# Fl Keys backcountry question(s)



## lemaymiami (Feb 9, 2007)

Here are two monofilament choices you can't go wrong with.... For years and years most that I knew simply used Ande premium line (whatever color they had in stock..). I always made a point of using one color for a particular line size since I had to fill many reels and it was sure handy to look at a clear spool and know it was 10lb line, while that pink one was 12lb - you get the idea... Buy the half pound spool and you'll have enough line to fill and re-fill that reel for a few years...

In recent years, though, I've pretty much switched over the Sufix Superior (a co-filament line) with great results.

Any time you see manufacturers touting fluorocarbon lines - it's mostly hype.. Now Fluorocarbon for leaders -that's another story entirely...


----------



## got1on (Jun 24, 2019)

Are you going to be tossing artificials, live or dead bait, or all of the above?

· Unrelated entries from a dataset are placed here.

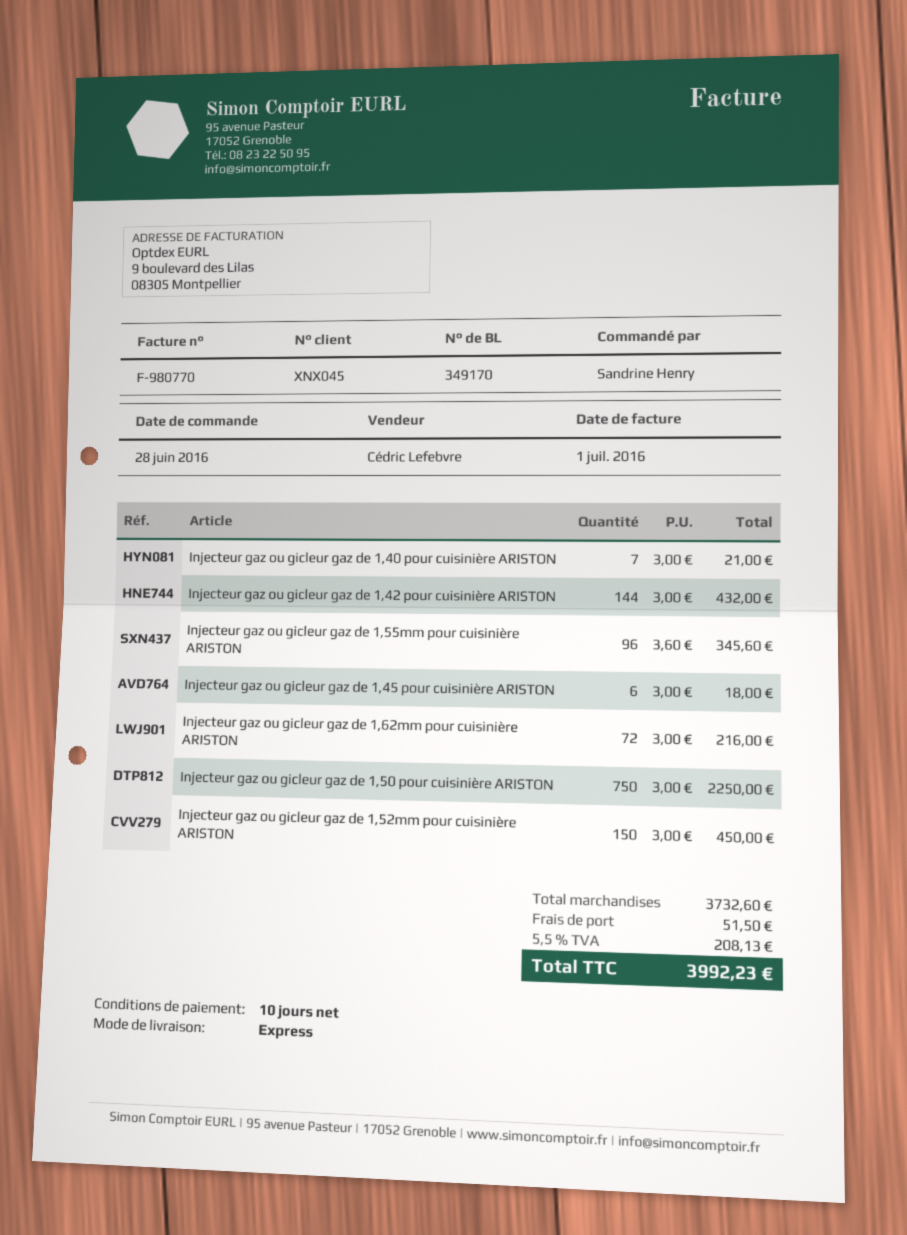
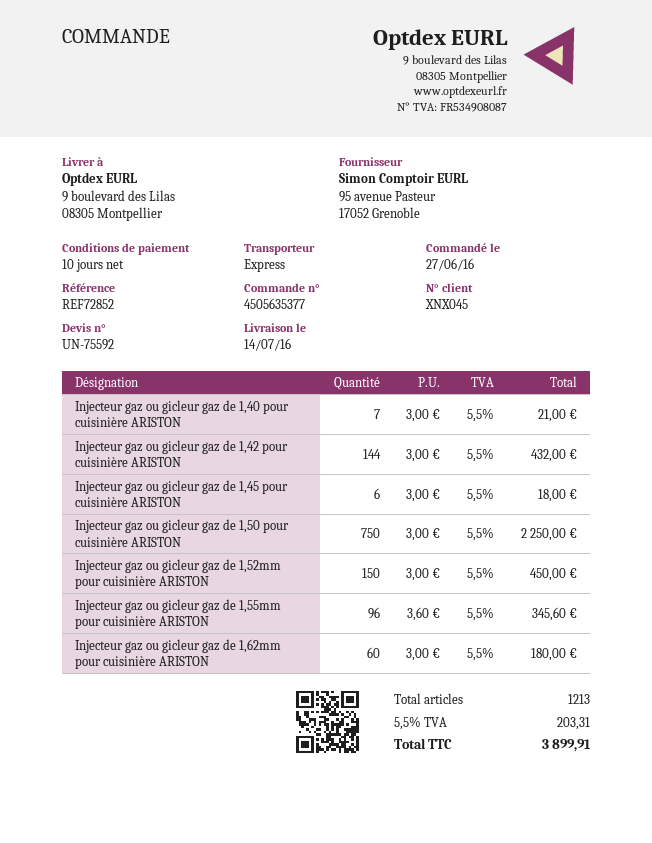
order date: 2016-06-28 -> 2016-06-27
Injecteur gaz ou gicleur gaz de 1,62mm pour cuisinière ARISTON: 72 x 3.00 = 216.00 -> 60 x 3.00 = 180.00
shipping: 51.50 -> none
tax: 5.5% = 208.13 -> 5.5% = 203.31
total: 3992.23 -> 3899.91

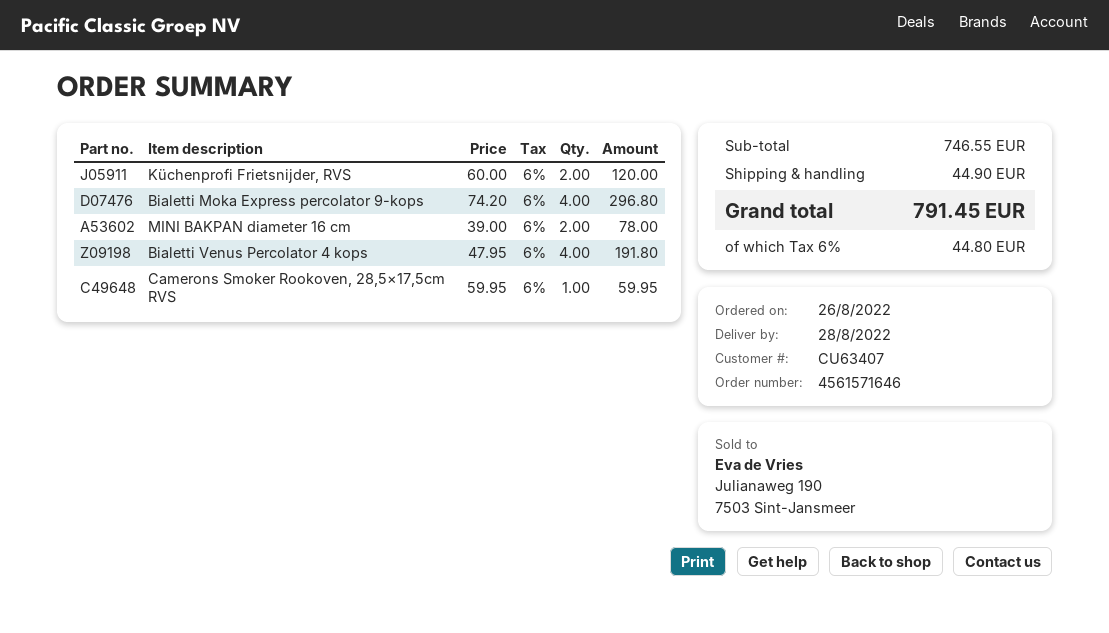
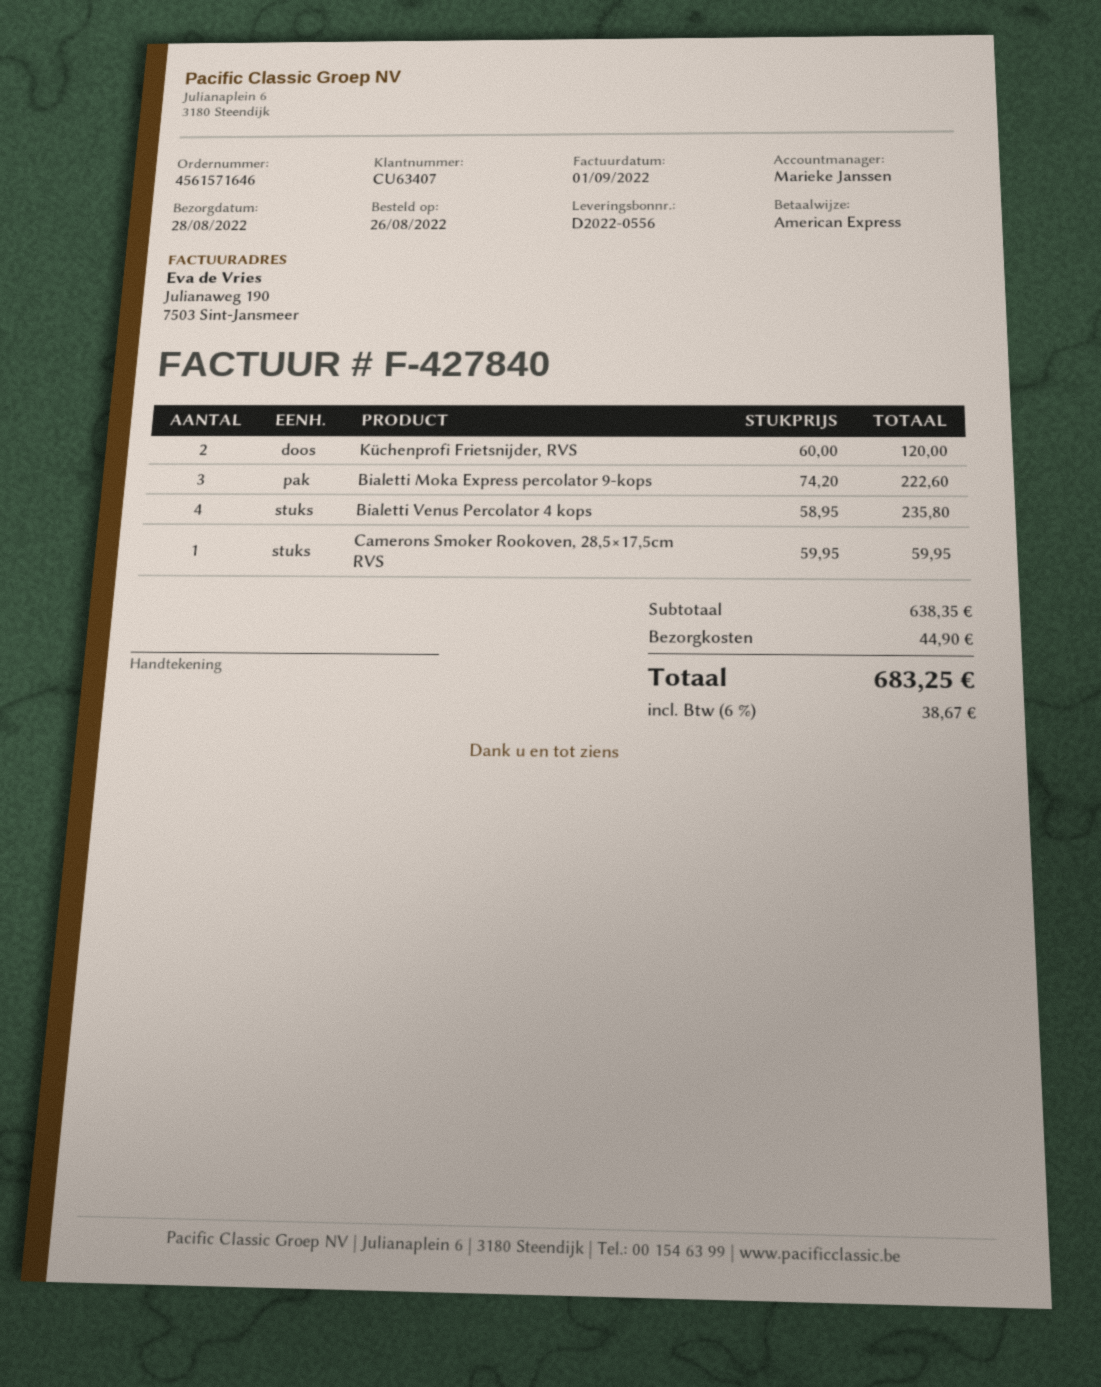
Bialetti Moka Express percolator 9-kops: 4 x 74.20 = 296.80 -> 3 x 74.20 = 222.60
MINI BAKPAN diameter 16 cm: 2 x 39.00 = 78.00 -> none
Bialetti Venus Percolator 4 kops: 4 x 47.95 = 191.80 -> 4 x 58.95 = 235.80
subtotal: 746.55 -> 638.35
tax: 6% = 44.80 -> 6% = 38.67
total: 791.45 -> 683.25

IMHO, for backcountry/inshore fishing you need at least three rods (1x 10-12lb, 1x med 15-20lb and 1x 20-30lb) so you can be ready for any opportunity that presents itself.

Enjoy the hunt!


----------



## Miragein (Aug 21, 2015)

All good advice. Myself, the rig I use more than any in the back is the 6lb. Should be a nice compiment to the setup you just purchased. Any fairly decent 6'6" - 7' ML/rod with enough backbone, and a 2500 (I use Daiwa) reel. You should be able to put together a decent combo for $175-200 if ya shop round. Spooled with 3-4lb diameter rope/braid, which is like 12-15 lb mono break strength (give or take). Light enough to cast a mile, and plenty strong and sporty for what you'll be fishing for. Most of the snook, reds, trout, jacks, snapper, Tripletail, etc. are under 10lbs anyway. You can go up to an 8lb, but IMO, not that much a difference between the new 2500 and 3000 series Daiwas. The rod will have some more backbone. It seems all the tackle these days is getting scaled down. I rarely pick up the 10 lb outfit unless I'm fishing for larger Tarpon, big girl Snook, Grouper...tight lines!


----------



## TurnMeLooseFLKeys (May 19, 2013)

Thanks for all the advice so far. A guide friend of mine, Capt. Chris Hanson of Scales Two Tales Charters, reached out on Facebook. He's gonna get me setup as he's already picked up some new lines for his rigs. I'll also be taking him some of my dad's rods to fix. He does it on the side and his work is impeccable. Highly trustworthy.

The rod/reel is already bought. Should be here Friday. There were 3 size options. 6'6", 7', and 7'6". I went with a 7' rod for more reach, than the 6'6", but not too big that it's a hassle around small creeks. It'll also fit into my rod locker. It's the Okuma Ricky Red. RTX reel. 

My father used to own the Chevron, that's on the corner of Palm Drive and Krome Ave., in Fl. City. He actually had it built back in '88. He became good friends with a lot of the guides that stopped there, for fuel, before trailering out to Flamingo or down to the Keys; Capt. Murphy being one of them. When I saw he was coming out with that series of rod, I knew I wanted one.


----------



## lemaymiami (Feb 9, 2007)

I've spent many a morning at that gas station waiting for my anglers to show up... It's called Dion's Quik Mart these days (and for some years now...). Very well run place.... and exactly 50 miles from the ramp at Flamingo....


----------



## TurnMeLooseFLKeys (May 19, 2013)

My father's company, Bishop Bros. Chevron, sold to Dion's some 15+ years ago. I wanna say in 2000. Lots of memories in that lil' store.


----------



## tailchaser16 (Sep 23, 2008)

lemaymiami said:


> that gas station called Dion's Quik Mart these days Very well run place...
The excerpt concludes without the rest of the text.